C’est notamment le cas de l’absence de représentation de la queue de l’animal, interprétée comme un «acte de blessure symbolique», car la raie a dû représenter non seulement une Source de nourriture intéressante pour les hominidés, mais aussi un réel danger. Son épine caudale est en effet susceptible de provoquer des blessures mortelles si l’on marche dessus par inadvertance.

Superposition d’un motif à rayures bleues sur une photo 3D de la surface supérieure de la pierre. Crédits : CW Helm et al., 2024

UN “tremplin” vers l’art figuratif ?

Les conséquences de cette démonstration vont aussi bien plus loin que la simple représentation d’un animal pernicieux dont il s’agit de conjurer le pouvoir néfaste, puisqu’elle amène les chercheurs à supposer que le geste à l’origine de cet ammoglyphe représente un acte original – le «tremplin» disent-ils – faisant la transition entre la gravure de motifs abstraits (cercles, triangles, chevrons…) et la représentation d’un être vivant.

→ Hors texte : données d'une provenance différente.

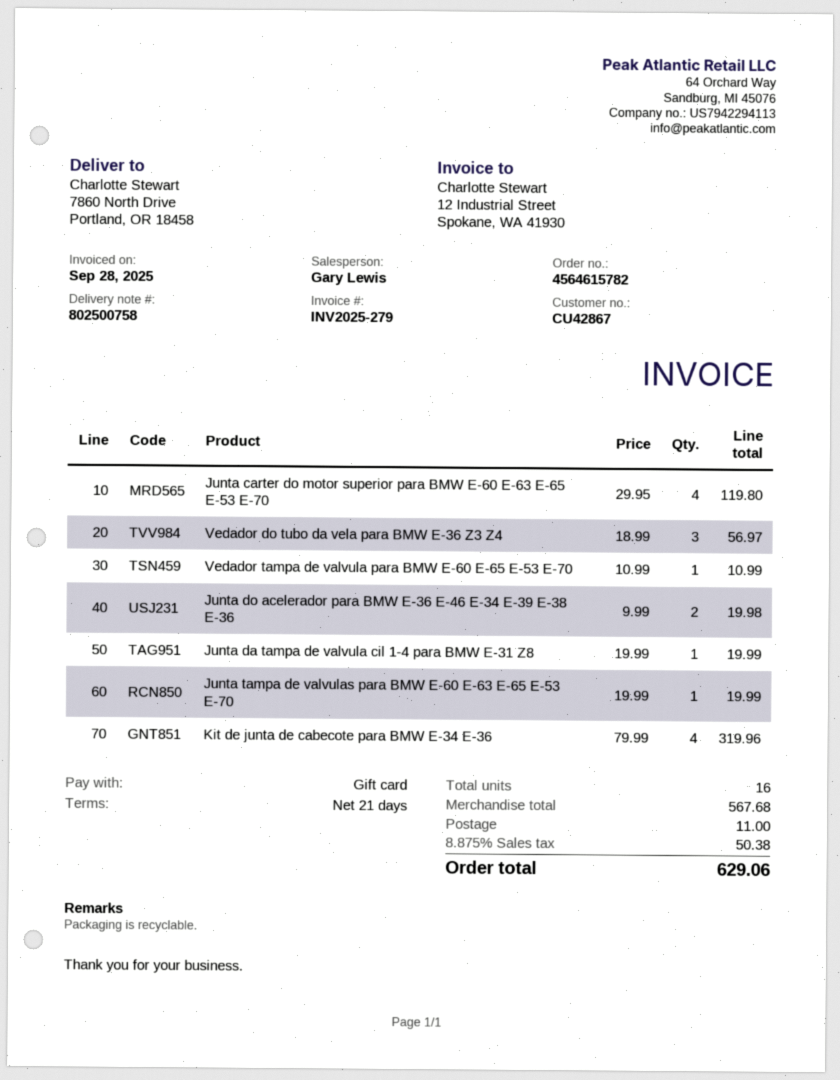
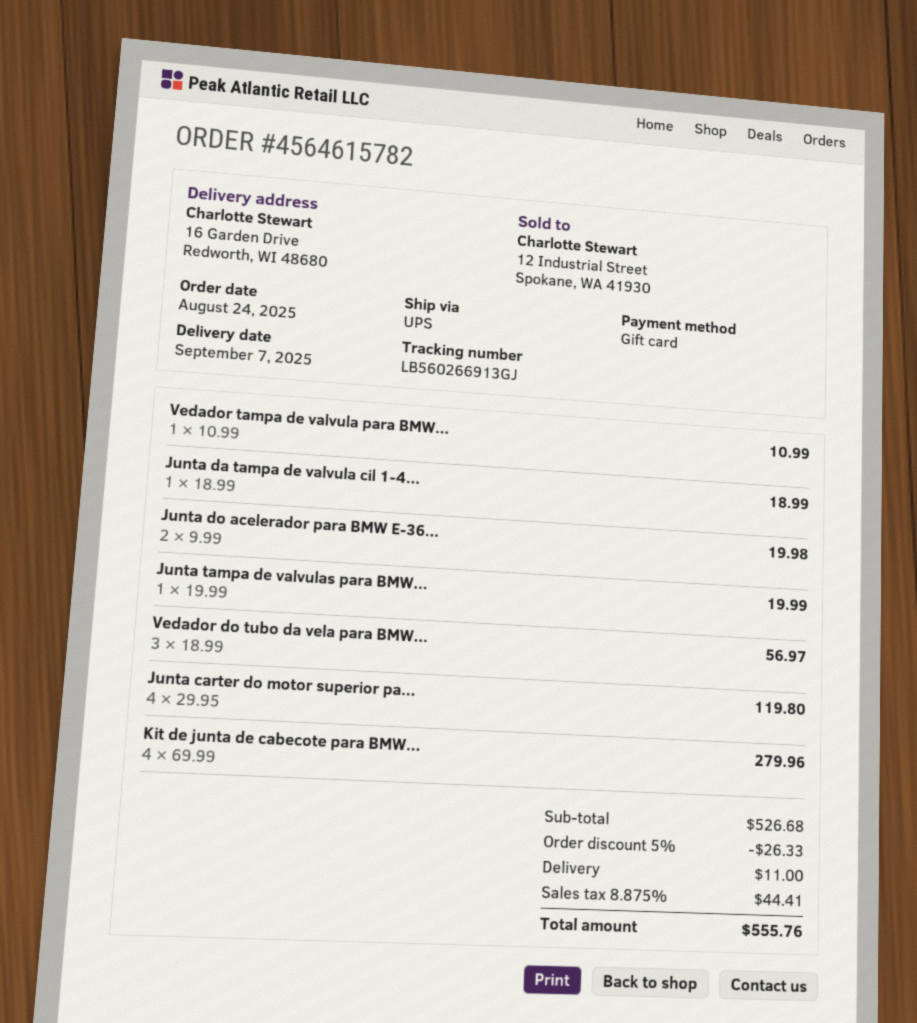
ship to: 7860 North Drive, Portland, OR 18458 -> 16 Garden Drive, Redworth, WI 48680
Junta da tampa de valvula cil 1-4 para BMW E-31 Z8: 1 x 19.99 = 19.99 -> 1 x 18.99 = 18.99
Kit de junta de cabecote para BMW E-34 E-36: 4 x 79.99 = 319.96 -> 4 x 69.99 = 279.96
subtotal: 567.68 -> 526.68
discount: none -> 5% = 26.33
tax: 8.875% = 50.38 -> 8.875% = 44.41
total: 629.06 -> 555.76

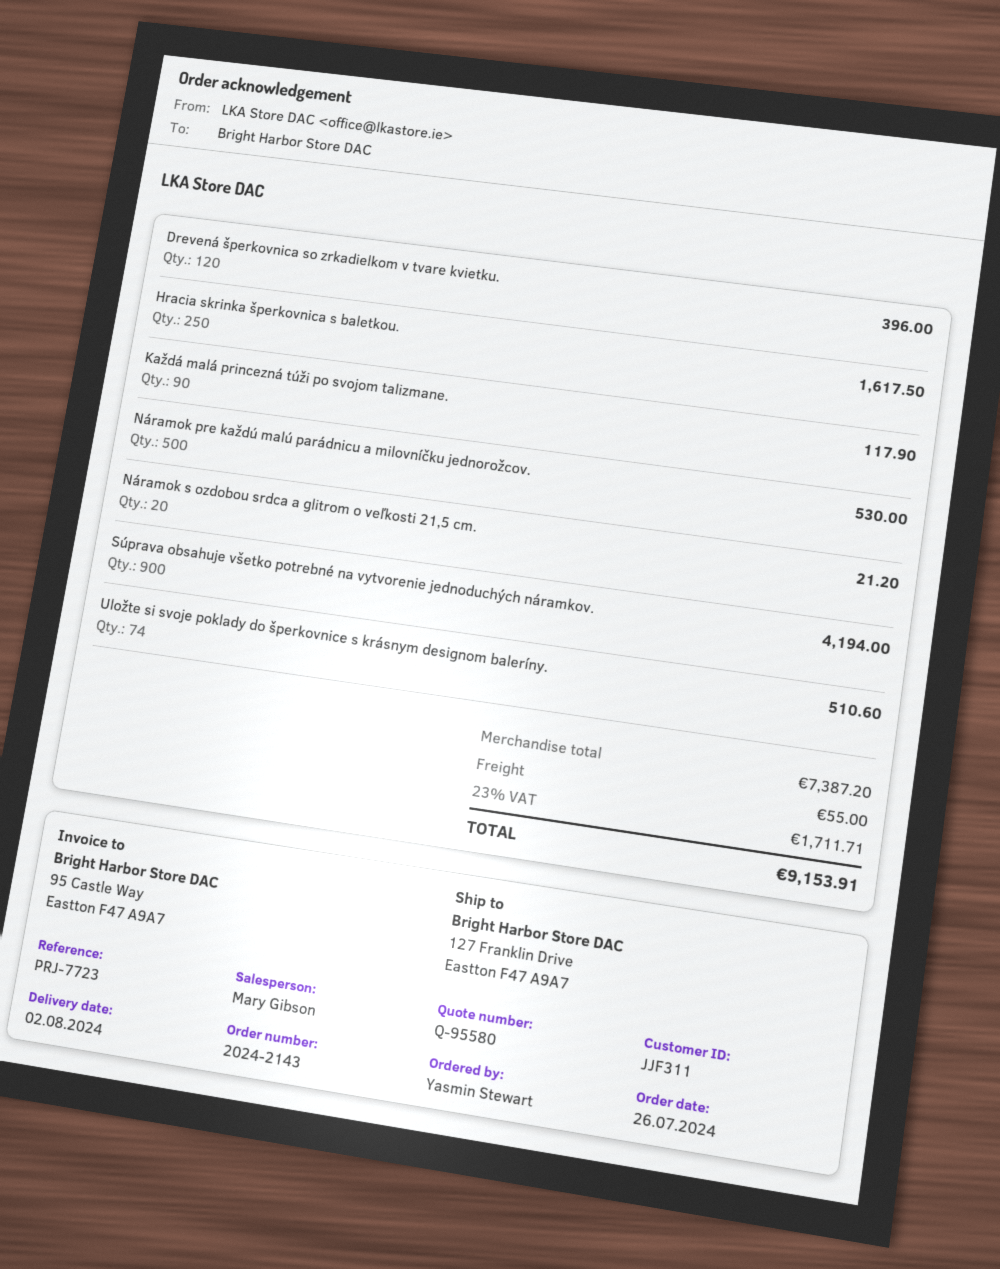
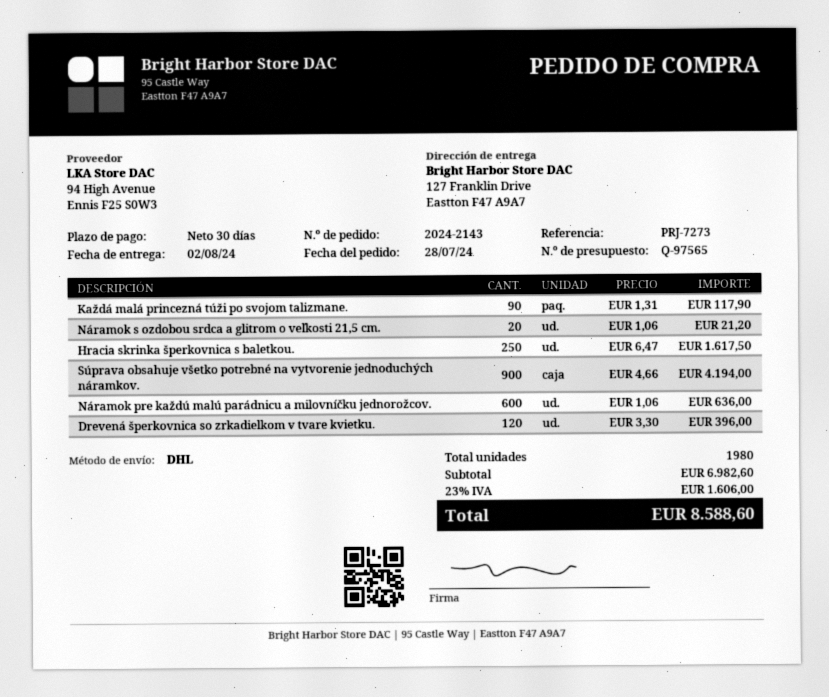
quote number: Q-95580 -> Q-97565
order date: 2024-07-26 -> 2024-07-28
reference: PRJ-7723 -> PRJ-7273
Náramok pre každú malú parádnicu a milovníčku jednorožcov.: 500 for 530.00 -> 600 for 636.00
Uložte si svoje poklady do šperkovnice s krásnym designom baleríny.: 74 for 510.60 -> none
subtotal: 7387.20 -> 6982.60
shipping: 55.00 -> none
tax: 23% = 1711.71 -> 23% = 1606.00
total: 9153.91 -> 8588.60

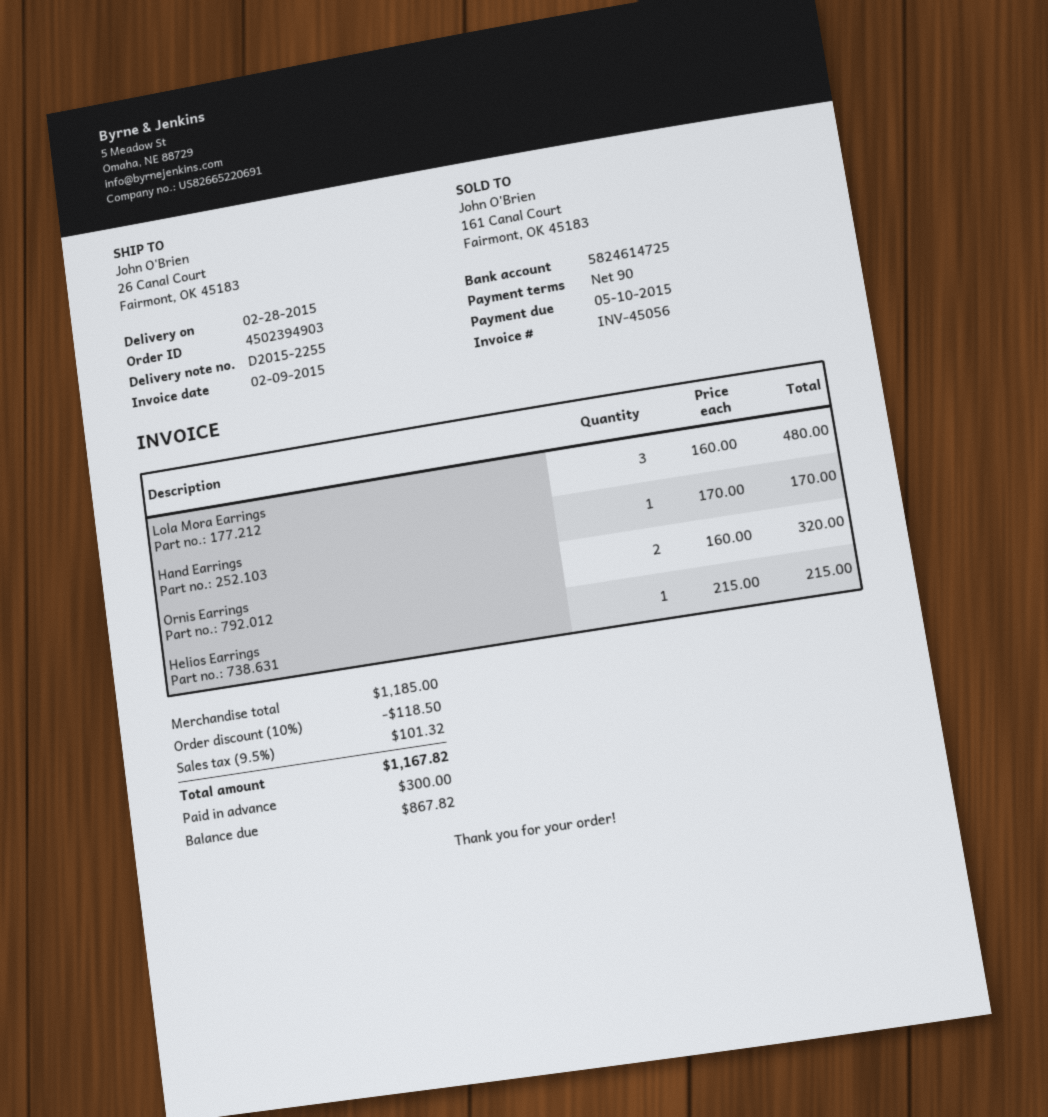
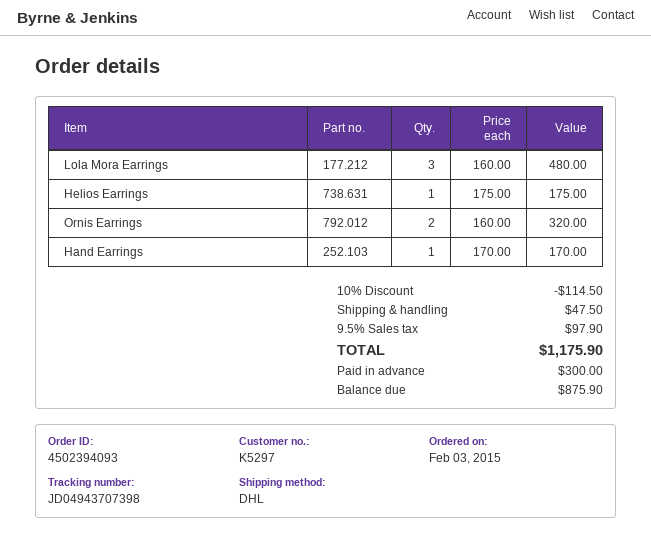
order number: 4502394903 -> 4502394093
Helios Earrings: 1 x 215.00 = 215.00 -> 1 x 175.00 = 175.00
discount: 10% = 118.50 -> 10% = 114.50
shipping: none -> 47.50
tax: 9.5% = 101.32 -> 9.5% = 97.90
total: 1167.82 -> 1175.90
balance: 867.82 -> 875.90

Ce qu’ils interprètent en outre comme l’anticipation précoce d’un art rupestre qui s’épanouirait des dizaines de millénaires plus tard (environ 40 000 avant notre ère) utilisant parfois le même type de support que ces sculptures profilées, comme le prouvent certains pochoirs réalisés en soufflant des pigments sur un reptile.

Comme la pierre en forme de rayon n’a pu être datée qu’indirectement des roches voisines, que les analyses se limitent à une simple observation à l’œil nu et par photogrammétrie, et même si la baie où elle a été trouvée n’est qu’à 30 km de la grotte de Blombos, réputée pour ses gravures et son industrie lithique, il manque des éléments décisifs pour convenir qu’il s’agit bien d’une représentation artistique.

Les chercheurs l’admettent dans un article publié sur le site La conversation : “Nous ne pouvons pas prouver notre interprétation et d’autres ne peuvent pas la falsifier. C’est donc de la spéculation. – bien qu’il s’agisse d’une spéculation très éclairée, basée sur notre compréhension de plusieurs dizaines de milliers de ces roches.